Recorded data section start

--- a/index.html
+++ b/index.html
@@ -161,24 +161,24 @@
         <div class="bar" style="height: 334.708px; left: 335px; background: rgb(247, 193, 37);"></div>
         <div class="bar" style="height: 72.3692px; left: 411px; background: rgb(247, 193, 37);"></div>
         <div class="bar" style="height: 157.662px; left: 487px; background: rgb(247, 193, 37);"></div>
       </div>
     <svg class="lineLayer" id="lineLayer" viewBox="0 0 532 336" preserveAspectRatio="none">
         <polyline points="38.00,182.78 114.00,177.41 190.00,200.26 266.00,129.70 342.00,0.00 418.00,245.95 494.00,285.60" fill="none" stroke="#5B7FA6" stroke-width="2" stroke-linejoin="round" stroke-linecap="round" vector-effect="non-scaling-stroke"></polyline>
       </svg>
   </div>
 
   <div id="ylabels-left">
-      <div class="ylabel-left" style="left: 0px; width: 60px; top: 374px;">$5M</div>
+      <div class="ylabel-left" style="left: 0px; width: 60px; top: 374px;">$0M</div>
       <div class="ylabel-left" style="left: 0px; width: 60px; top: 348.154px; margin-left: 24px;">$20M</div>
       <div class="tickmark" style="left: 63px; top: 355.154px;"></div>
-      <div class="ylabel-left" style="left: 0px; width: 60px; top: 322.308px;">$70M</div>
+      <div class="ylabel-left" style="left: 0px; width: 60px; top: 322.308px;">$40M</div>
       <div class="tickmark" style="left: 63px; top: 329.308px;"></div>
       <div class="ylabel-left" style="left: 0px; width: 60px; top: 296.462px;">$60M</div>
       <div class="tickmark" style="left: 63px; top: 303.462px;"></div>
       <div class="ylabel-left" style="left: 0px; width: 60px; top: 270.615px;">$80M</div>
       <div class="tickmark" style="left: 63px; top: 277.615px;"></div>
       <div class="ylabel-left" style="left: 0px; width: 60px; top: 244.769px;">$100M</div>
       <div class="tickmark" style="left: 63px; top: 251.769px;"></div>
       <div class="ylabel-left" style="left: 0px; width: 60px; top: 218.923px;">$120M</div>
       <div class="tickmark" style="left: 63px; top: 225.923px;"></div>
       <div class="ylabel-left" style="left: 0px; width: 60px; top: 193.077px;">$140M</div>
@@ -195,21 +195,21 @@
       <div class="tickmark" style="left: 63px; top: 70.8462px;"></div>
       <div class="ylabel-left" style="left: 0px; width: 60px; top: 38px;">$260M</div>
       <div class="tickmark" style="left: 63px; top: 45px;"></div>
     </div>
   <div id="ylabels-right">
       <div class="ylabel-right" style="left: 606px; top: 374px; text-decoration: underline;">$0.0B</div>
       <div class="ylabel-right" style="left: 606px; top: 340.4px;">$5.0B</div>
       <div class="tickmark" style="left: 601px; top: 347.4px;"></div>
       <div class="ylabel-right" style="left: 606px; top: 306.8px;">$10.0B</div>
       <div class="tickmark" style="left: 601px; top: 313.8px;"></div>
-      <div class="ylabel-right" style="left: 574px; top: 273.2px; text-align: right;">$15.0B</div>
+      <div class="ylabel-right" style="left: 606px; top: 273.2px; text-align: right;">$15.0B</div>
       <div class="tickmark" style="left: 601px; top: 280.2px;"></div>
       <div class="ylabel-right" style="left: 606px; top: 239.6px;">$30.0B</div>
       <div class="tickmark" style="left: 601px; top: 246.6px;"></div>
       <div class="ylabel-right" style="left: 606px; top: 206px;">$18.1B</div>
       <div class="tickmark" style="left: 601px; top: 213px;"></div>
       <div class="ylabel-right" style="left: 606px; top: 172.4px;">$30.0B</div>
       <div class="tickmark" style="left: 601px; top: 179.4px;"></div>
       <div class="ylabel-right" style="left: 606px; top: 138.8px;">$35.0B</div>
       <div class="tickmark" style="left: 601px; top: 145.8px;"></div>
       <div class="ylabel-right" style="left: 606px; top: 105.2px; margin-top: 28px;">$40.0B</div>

Recorded data section end
Recorded data section start

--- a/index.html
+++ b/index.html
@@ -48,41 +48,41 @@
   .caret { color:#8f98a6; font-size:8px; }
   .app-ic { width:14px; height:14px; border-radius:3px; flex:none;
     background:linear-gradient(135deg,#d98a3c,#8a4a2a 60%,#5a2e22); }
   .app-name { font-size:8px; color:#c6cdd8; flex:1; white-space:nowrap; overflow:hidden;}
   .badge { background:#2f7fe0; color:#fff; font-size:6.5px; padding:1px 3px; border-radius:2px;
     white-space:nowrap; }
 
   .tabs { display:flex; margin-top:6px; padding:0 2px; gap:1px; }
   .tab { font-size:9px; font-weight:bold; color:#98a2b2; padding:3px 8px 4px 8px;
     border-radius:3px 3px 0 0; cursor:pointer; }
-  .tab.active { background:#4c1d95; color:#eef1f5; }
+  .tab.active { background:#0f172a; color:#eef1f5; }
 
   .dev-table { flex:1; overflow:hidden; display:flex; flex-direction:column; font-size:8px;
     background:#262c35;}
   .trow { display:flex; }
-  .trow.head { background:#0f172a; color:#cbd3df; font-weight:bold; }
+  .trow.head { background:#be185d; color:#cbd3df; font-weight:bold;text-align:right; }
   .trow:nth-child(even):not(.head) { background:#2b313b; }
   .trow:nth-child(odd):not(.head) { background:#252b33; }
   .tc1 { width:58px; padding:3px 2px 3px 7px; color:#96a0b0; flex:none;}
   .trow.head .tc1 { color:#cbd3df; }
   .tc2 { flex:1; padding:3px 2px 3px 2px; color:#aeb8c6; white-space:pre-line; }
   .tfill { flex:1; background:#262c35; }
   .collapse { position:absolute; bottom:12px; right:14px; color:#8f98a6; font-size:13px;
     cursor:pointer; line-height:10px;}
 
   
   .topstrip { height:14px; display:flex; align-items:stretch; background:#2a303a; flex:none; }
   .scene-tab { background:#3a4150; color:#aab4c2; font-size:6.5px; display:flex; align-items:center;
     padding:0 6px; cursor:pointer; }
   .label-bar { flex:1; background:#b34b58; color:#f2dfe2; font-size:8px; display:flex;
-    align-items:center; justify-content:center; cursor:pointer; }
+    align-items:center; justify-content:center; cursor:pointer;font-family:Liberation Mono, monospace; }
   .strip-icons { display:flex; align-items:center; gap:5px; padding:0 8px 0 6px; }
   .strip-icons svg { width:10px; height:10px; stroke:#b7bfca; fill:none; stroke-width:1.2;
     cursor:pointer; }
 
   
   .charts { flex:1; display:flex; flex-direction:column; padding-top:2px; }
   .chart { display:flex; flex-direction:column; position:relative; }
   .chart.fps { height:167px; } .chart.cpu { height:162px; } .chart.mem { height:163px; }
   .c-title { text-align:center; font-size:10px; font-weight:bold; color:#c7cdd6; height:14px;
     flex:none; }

Recorded data section end

What you need to do>
Scanning the data above, copy out every line where "trow" is found.

Solution to the problem>
   .trow { display:flex; }
-  .trow.head { background:#0f172a; color:#cbd3df; font-weight:bold; }
+  .trow.head { background:#be185d; color:#cbd3df; font-weight:bold;text-align:right; }
   .trow:nth-child(even):not(.head) { background:#2b313b; }
   .trow:nth-child(odd):not(.head) { background:#252b33; }
   .trow.head .tc1 { color:#cbd3df; }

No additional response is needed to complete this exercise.